_WHAT TO DO_
Copy exactly the stretch of data below from the line with "row Lora England: 3763.03" through the line with "Totals | Total Pay: 304868.29 -> 304868.34", including both of those lines.

((

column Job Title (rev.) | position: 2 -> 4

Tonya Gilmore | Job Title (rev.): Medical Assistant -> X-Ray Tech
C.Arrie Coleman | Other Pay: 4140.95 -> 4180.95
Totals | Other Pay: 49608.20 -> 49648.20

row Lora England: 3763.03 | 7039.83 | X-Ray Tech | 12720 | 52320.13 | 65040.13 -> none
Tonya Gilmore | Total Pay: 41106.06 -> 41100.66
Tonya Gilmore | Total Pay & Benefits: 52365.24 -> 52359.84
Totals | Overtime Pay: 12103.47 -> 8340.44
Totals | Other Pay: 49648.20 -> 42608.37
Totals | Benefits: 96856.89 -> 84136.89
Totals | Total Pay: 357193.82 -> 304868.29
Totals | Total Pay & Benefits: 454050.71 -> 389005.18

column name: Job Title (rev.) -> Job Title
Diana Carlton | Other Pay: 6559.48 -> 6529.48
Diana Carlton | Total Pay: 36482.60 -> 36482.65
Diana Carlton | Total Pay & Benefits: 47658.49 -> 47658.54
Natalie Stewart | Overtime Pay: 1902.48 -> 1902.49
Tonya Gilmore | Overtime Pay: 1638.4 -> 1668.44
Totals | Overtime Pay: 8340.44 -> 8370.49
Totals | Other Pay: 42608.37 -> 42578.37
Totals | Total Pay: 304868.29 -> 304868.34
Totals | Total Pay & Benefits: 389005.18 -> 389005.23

))
((

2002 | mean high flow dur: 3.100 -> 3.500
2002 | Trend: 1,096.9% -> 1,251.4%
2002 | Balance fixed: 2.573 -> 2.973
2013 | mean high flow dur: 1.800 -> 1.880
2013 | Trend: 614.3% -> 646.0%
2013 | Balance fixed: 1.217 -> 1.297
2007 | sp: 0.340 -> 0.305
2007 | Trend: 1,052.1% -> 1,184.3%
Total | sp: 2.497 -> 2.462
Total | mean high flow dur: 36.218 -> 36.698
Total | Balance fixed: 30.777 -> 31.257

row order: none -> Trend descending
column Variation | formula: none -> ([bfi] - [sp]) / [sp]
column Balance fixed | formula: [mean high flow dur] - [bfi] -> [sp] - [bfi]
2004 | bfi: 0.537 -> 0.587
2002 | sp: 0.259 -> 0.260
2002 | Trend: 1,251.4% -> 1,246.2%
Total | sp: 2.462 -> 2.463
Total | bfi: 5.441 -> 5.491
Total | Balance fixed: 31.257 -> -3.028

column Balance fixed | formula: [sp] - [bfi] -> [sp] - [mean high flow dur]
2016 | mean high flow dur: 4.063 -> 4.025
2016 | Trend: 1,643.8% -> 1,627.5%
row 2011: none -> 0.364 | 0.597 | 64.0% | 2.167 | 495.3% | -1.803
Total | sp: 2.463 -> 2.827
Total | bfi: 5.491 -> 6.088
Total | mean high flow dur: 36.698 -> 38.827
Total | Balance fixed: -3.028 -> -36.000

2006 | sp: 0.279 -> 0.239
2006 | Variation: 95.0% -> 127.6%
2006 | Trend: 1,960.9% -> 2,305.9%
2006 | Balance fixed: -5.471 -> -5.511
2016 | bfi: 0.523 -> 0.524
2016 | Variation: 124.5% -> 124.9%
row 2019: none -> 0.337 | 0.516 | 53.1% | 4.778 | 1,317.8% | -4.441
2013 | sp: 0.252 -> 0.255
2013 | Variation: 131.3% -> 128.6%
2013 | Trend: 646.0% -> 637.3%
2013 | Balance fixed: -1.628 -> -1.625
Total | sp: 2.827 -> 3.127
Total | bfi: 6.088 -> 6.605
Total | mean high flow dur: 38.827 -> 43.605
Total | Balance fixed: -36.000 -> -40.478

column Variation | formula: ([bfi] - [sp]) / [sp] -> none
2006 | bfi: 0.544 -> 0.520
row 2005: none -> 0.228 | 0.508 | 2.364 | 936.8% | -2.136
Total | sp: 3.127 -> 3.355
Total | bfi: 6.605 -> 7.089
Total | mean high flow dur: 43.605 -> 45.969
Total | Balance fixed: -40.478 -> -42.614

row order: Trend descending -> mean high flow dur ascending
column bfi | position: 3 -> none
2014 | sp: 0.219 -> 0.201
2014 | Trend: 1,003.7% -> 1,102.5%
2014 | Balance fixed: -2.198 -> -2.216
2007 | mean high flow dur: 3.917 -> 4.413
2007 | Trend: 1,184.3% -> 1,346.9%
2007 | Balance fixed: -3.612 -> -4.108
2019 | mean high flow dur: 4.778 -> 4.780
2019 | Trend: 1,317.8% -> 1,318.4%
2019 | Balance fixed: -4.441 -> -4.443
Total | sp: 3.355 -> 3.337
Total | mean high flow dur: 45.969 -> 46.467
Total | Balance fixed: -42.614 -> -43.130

))

_ANSWER FOR THIS EXERCISE_
row Lora England: 3763.03 | 7039.83 | X-Ray Tech | 12720 | 52320.13 | 65040.13 -> none
Tonya Gilmore | Total Pay: 41106.06 -> 41100.66
Tonya Gilmore | Total Pay & Benefits: 52365.24 -> 52359.84
Totals | Overtime Pay: 12103.47 -> 8340.44
Totals | Other Pay: 49648.20 -> 42608.37
Totals | Benefits: 96856.89 -> 84136.89
Totals | Total Pay: 357193.82 -> 304868.29
Totals | Total Pay & Benefits: 454050.71 -> 389005.18

column name: Job Title (rev.) -> Job Title
Diana Carlton | Other Pay: 6559.48 -> 6529.48
Diana Carlton | Total Pay: 36482.60 -> 36482.65
Diana Carlton | Total Pay & Benefits: 47658.49 -> 47658.54
Natalie Stewart | Overtime Pay: 1902.48 -> 1902.49
Tonya Gilmore | Overtime Pay: 1638.4 -> 1668.44
Totals | Overtime Pay: 8340.44 -> 8370.49
Totals | Other Pay: 42608.37 -> 42578.37
Totals | Total Pay: 304868.29 -> 304868.34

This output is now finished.